Die Welt ist Jokus
('The world is a joke')
Gags, pranks and satires
'You don't create humour; it is a state of mind. Something like a sixth sense. Above all it is, if you want to put it like that, a form of optimism.' – Cami
With their mini dramas full of subtle double entendres, Georges Courteline and Cami, who hail from France, continue to be hugely entertaining. The delicious catastrophes, the language somersaults, their ridiculing of the sublime and scenes from everyday life also highlight our worst nightmare, which is that the world is much crazier and at the same time much more mundane than we permit ourselves to believe.

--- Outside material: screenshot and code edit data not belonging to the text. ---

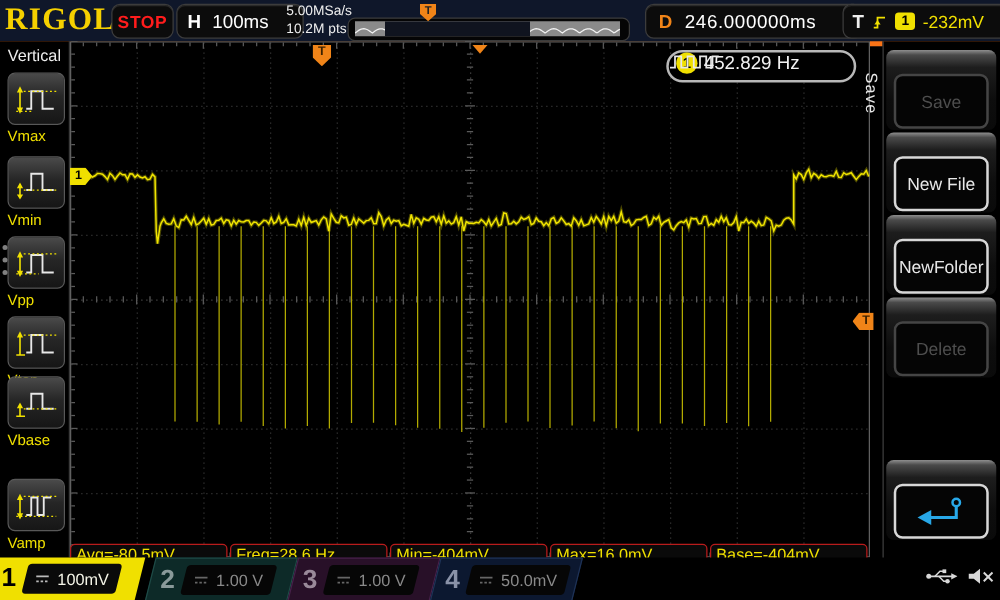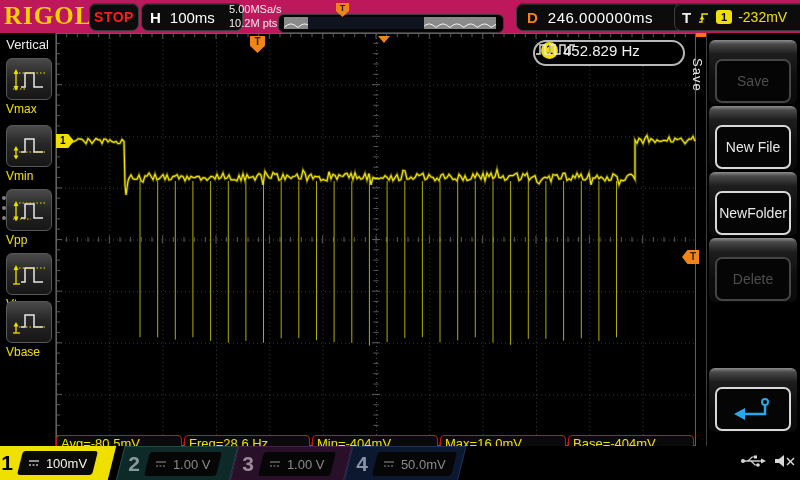--- a/index.html
+++ b/index.html
@@ -7,7 +7,7 @@
           font-family:"Liberation Sans",sans-serif;-webkit-font-smoothing:antialiased;}
   .abs{position:absolute;}
   
-  #topbar{left:0;top:0;width:800px;height:33px;background:#be185d;border-bottom:4px solid #f97316;}
+  #topbar{left:0;top:0;width:800px;height:33px;background:#0f172a;border-bottom:4px solid #f97316;}
   .tb-box{position:absolute;top:3px;height:26px;background:#0c0c0c;border:1px solid #3c3c3c;
           border-radius:7px;display:flex;align-items:center;box-shadow:inset 0 1px 0 #2a2a2a;}
   #logo{left:4px;top:2px;color:#f5d000;font-family:"Liberation Serif",serif;font-weight:bold;

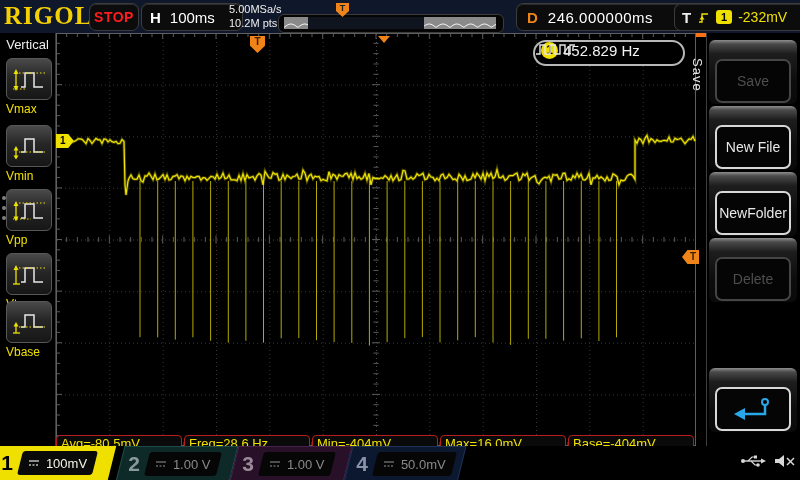--- a/index.html
+++ b/index.html
@@ -187,6 +187,18 @@
         </svg>
       </div>
       <div class="lm-label">Vbase</div>
+    </div>
+    <div class="lm-item" style="top:350px">
+      <div class="lm-btn">
+        <svg width="36" height="28">
+          <path d="M10 22 h4 v-14 h5 v14 h5 v-14 h6" fill="none" stroke="#e8e8e8" stroke-width="1.5"></path>
+          <line x1="8" y1="7" x2="34" y2="7" stroke="#f0e000" stroke-dasharray="1.5 2"></line>
+          <line x1="2" y1="23" x2="34" y2="23" stroke="#f0e000" stroke-dasharray="1.5 2"></line>
+          <line x1="5" y1="8" x2="5" y2="22" stroke="#f0e000" stroke-width="1.3"></line>
+          <path d="M5 5 l-2.5 5 h5 z M5 25.5 l-2.5 -5 h5 z" fill="#f0e000"></path>
+        </svg>
+      </div>
+      <div class="lm-label">Vamp</div>
     </div>
     <div class="dot" style="top:163px"></div>
     <div class="dot" style="top:173px"></div>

The texts written by the Russian Daniil Charms are a fusion of nonsense, Kafkaesque menace and bitter sobriety. Peter Urban's translations have ensured that the works of this great master of cruel paradoxes, who died of starvation during the siege of Leningrad in 1942, came to be considered absurd classics in Germany: 'However, this Russian clearly states: it is not his works that are illogical or absurd, but the life he describes: that is the truly absurd.' Boris Aljinović takes us on a tour d'horizon through the deep abyss of the sometimes comical, sometimes sad, but also always exceedingly strange human existence at breakneck speed.

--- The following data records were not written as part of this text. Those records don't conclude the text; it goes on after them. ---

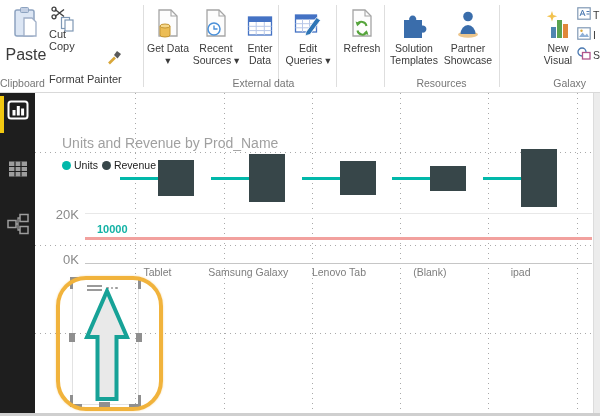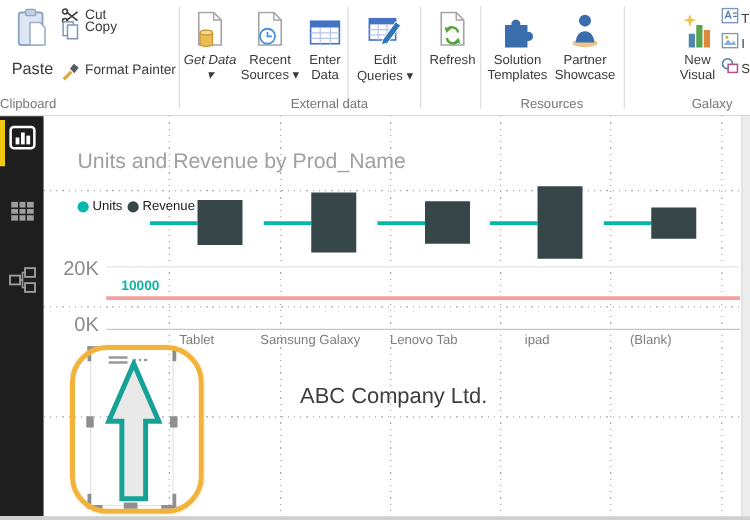--- a/index.html
+++ b/index.html
@@ -13,7 +13,7 @@
   .bigbtn{position:absolute;top:5px;height:62px;display:flex;flex-direction:column;align-items:center;cursor:default;}
   .bigbtn .ic{height:34px;display:flex;align-items:flex-end;justify-content:center;}
   .bigbtn .lbl{font-size:10.5px;line-height:1.18;color:#3b3b3b;text-align:center;margin-top:3px;}
-  .smallrow{position:absolute;display:flex;align-items:flex-start;gap:4px;height:18px;}
+  .smallrow{position:absolute;display:flex;align-items:flex-end;gap:4px;height:18px;flex-direction:column;}
   .smallrow .lbl{font-size:11px;color:#3b3b3b;white-space:nowrap;}
   .pastebtn{position:absolute;left:4px;top:6px;width:44px;display:flex;flex-direction:column;align-items:center;}
   .pastebtn .lbl{font-size:13px;color:#3b3b3b;margin-top:2px;}

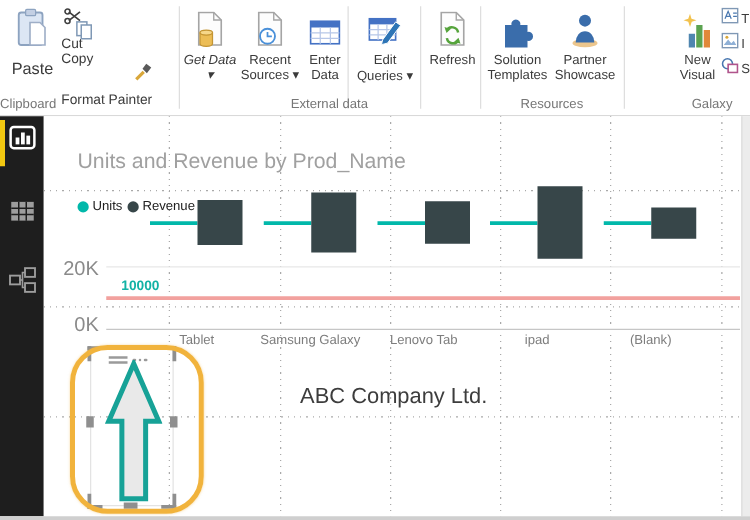--- a/index.html
+++ b/index.html
@@ -16,7 +16,7 @@
   .smallrow{position:absolute;display:flex;align-items:flex-end;gap:4px;height:18px;flex-direction:column;}
   .smallrow .lbl{font-size:11px;color:#3b3b3b;white-space:nowrap;}
   .pastebtn{position:absolute;left:4px;top:6px;width:44px;display:flex;flex-direction:column;align-items:center;}
-  .pastebtn .lbl{font-size:13px;color:#3b3b3b;margin-top:2px;}
+  .pastebtn .lbl{font-size:16px;color:#3b3b3b;margin-top:2px;}
   .edgeicon{position:absolute;left:577px;display:flex;align-items:center;gap:2px;}
   .edgeicon .lbl{font-size:10.5px;color:#3b3b3b;}
 

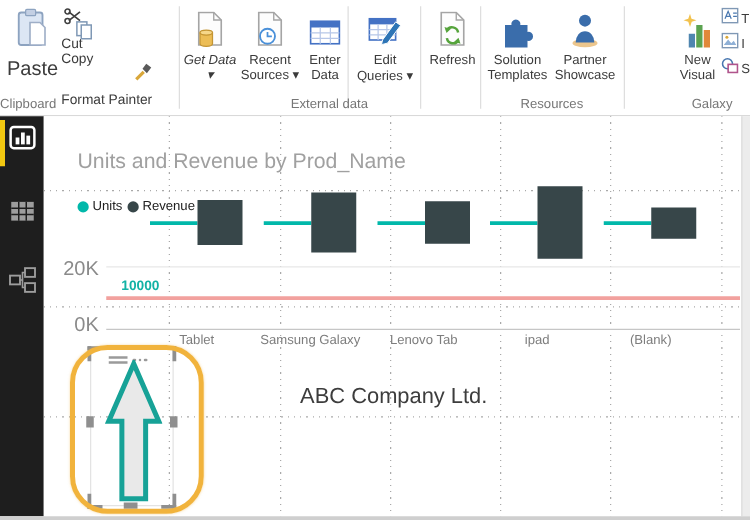--- a/index.html
+++ b/index.html
@@ -117,7 +117,7 @@
     <div class="section-label" style="left:0;width:143px;">Clipboard</div>
     <div class="vsep" style="left:143px;"></div>
 
-    <div class="bigbtn" style="left:146px;width:44px;font-style:italic;">
+    <div class="bigbtn" style="left:146px;width:44px;">
       <span class="ic">
         <svg width="24" height="30" viewBox="0 0 24 30">
           <path d="M3,1 h12 l6,6 v20 h-18 z" fill="#fdfdfd" stroke="#a5a5a5" stroke-width="1.3"></path>

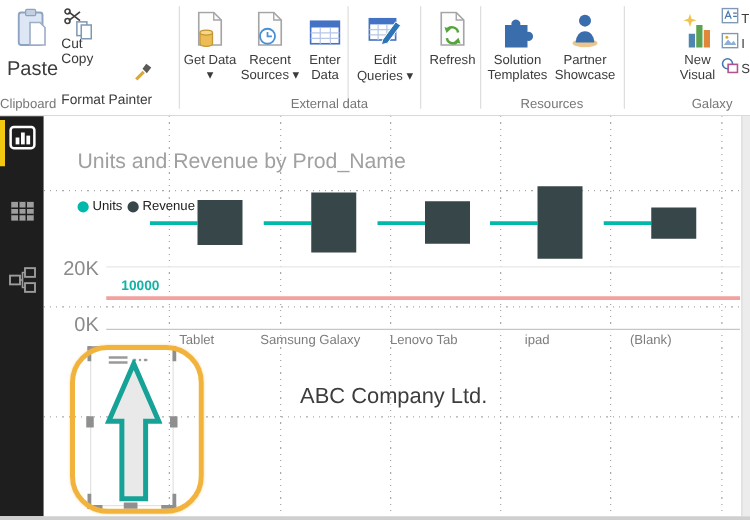--- a/index.html
+++ b/index.html
@@ -150,7 +150,7 @@
       <span class="lbl">Enter Data</span>
     </div>
     <div class="vsep" style="left:278px;"></div>
-    <div class="bigbtn" style="left:282px;width:52px;justify-content:center;">
+    <div class="bigbtn" style="left:282px;width:52px;">
       <span class="ic">
         <svg width="28" height="28" viewBox="0 0 28 28">
           <rect x="1.5" y="4" width="21" height="17" fill="#fff" stroke="#4472c4" stroke-width="1.3"></rect>

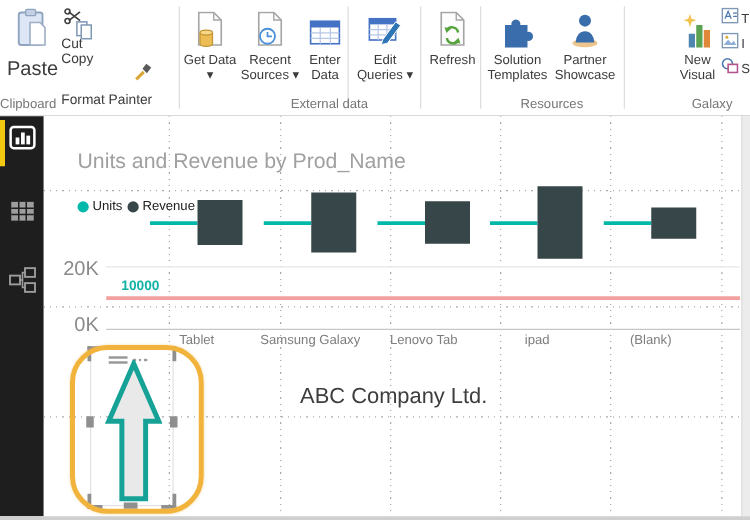--- a/index.html
+++ b/index.html
@@ -35,7 +35,7 @@
       background-image:repeating-linear-gradient(to right,#a9a9a9 0 1px,transparent 1px 5px);}
 
   
-  .chart-title{position:absolute;left:27px;top:26px;font-size:17px;color:#a0a0a0;white-space:nowrap;}
+  .chart-title{position:absolute;left:27px;top:42px;font-size:14px;color:#a0a0a0;white-space:nowrap;}
   .legend{position:absolute;left:27px;top:66px;display:flex;gap:4px;align-items:center;}
   .legend .entry{display:flex;align-items:center;gap:3px;}
   .legend .dot{width:9px;height:9px;border-radius:50%;}

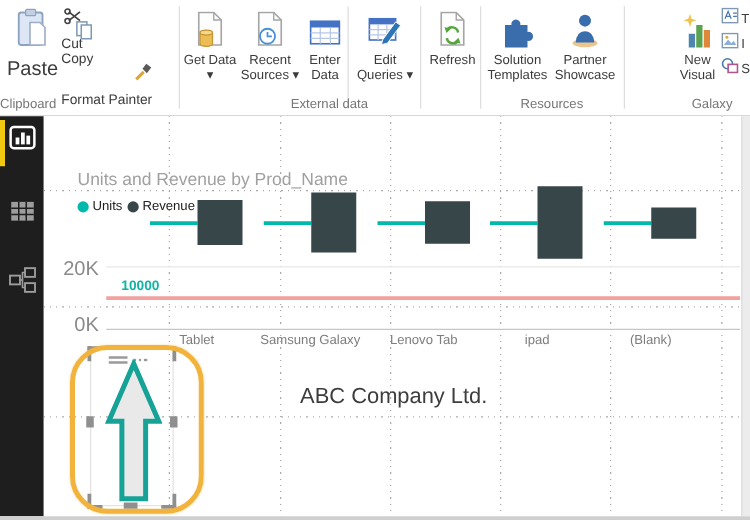--- a/index.html
+++ b/index.html
@@ -40,7 +40,7 @@
   .legend .entry{display:flex;align-items:center;gap:3px;}
   .legend .dot{width:9px;height:9px;border-radius:50%;}
   .legend .txt{font-size:10.5px;color:#212121;}
-  .ytick{position:absolute;left:14px;width:30px;text-align:right;font-size:16px;color:#8a8a8a;}
+  .ytick{position:absolute;left:14px;width:30px;text-align:right;font-size:13px;color:#8a8a8a;}
   .gridline{position:absolute;left:50px;width:507px;height:1px;background:#e8e8e8;}
   .baseline{position:absolute;left:50px;width:507px;height:1px;background:#c6c6c6;z-index:3;}
   .refline{position:absolute;left:50px;width:507px;height:3px;z-index:6;}

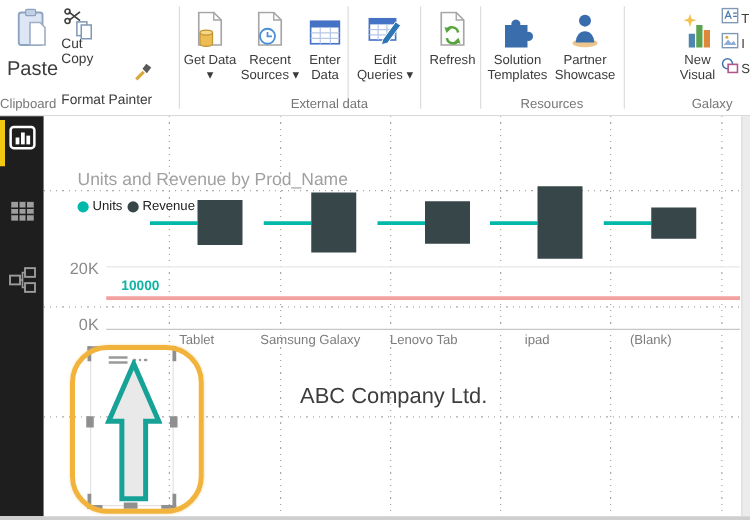--- a/index.html
+++ b/index.html
@@ -321,13 +321,13 @@
           </div>
           <div class="cat-cell">
             <div class="bar" style="width: 38px; height: 3px; background: rgb(1, 184, 170);"></div>
+            <div class="bar" style="width: 36px; height: 25px; background: rgb(55, 70, 73);"></div>
+            <div class="cat-label">(Blank)</div>
+          </div>
+          <div class="cat-cell">
+            <div class="bar" style="width: 38px; height: 3px; background: rgb(1, 184, 170);"></div>
             <div class="bar" style="width: 36px; height: 57.5px; background: rgb(55, 70, 73);"></div>
             <div class="cat-label">ipad</div>
-          </div>
-          <div class="cat-cell">
-            <div class="bar" style="width: 38px; height: 3px; background: rgb(1, 184, 170);"></div>
-            <div class="bar" style="width: 36px; height: 25px; background: rgb(55, 70, 73);"></div>
-            <div class="cat-label">(Blank)</div>
           </div>
         </div>
     </div>

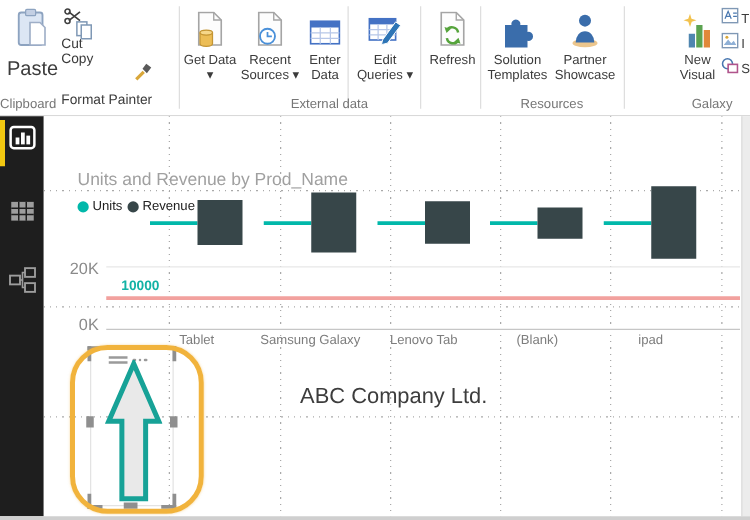--- a/index.html
+++ b/index.html
@@ -332,7 +332,6 @@
         </div>
     </div>
 
-    <div class="company">ABC Company Ltd.</div>
 
     <div class="sel-box">
       <div class="grip">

The stage and screen actor Boris Aljinović played one of the inspectors in the Berlin-set episodes of the long-running television crime series Tatort from 2002 to 2014. He has acted in productions at the Renaissance Theater in Berlin, the Ernst Deutsch Theater Hamburg and the Hamburger Kammerspiele, for example. He has also contributed to a number of audio book recordings. A wide audience also knows Boris Aljinović as a director.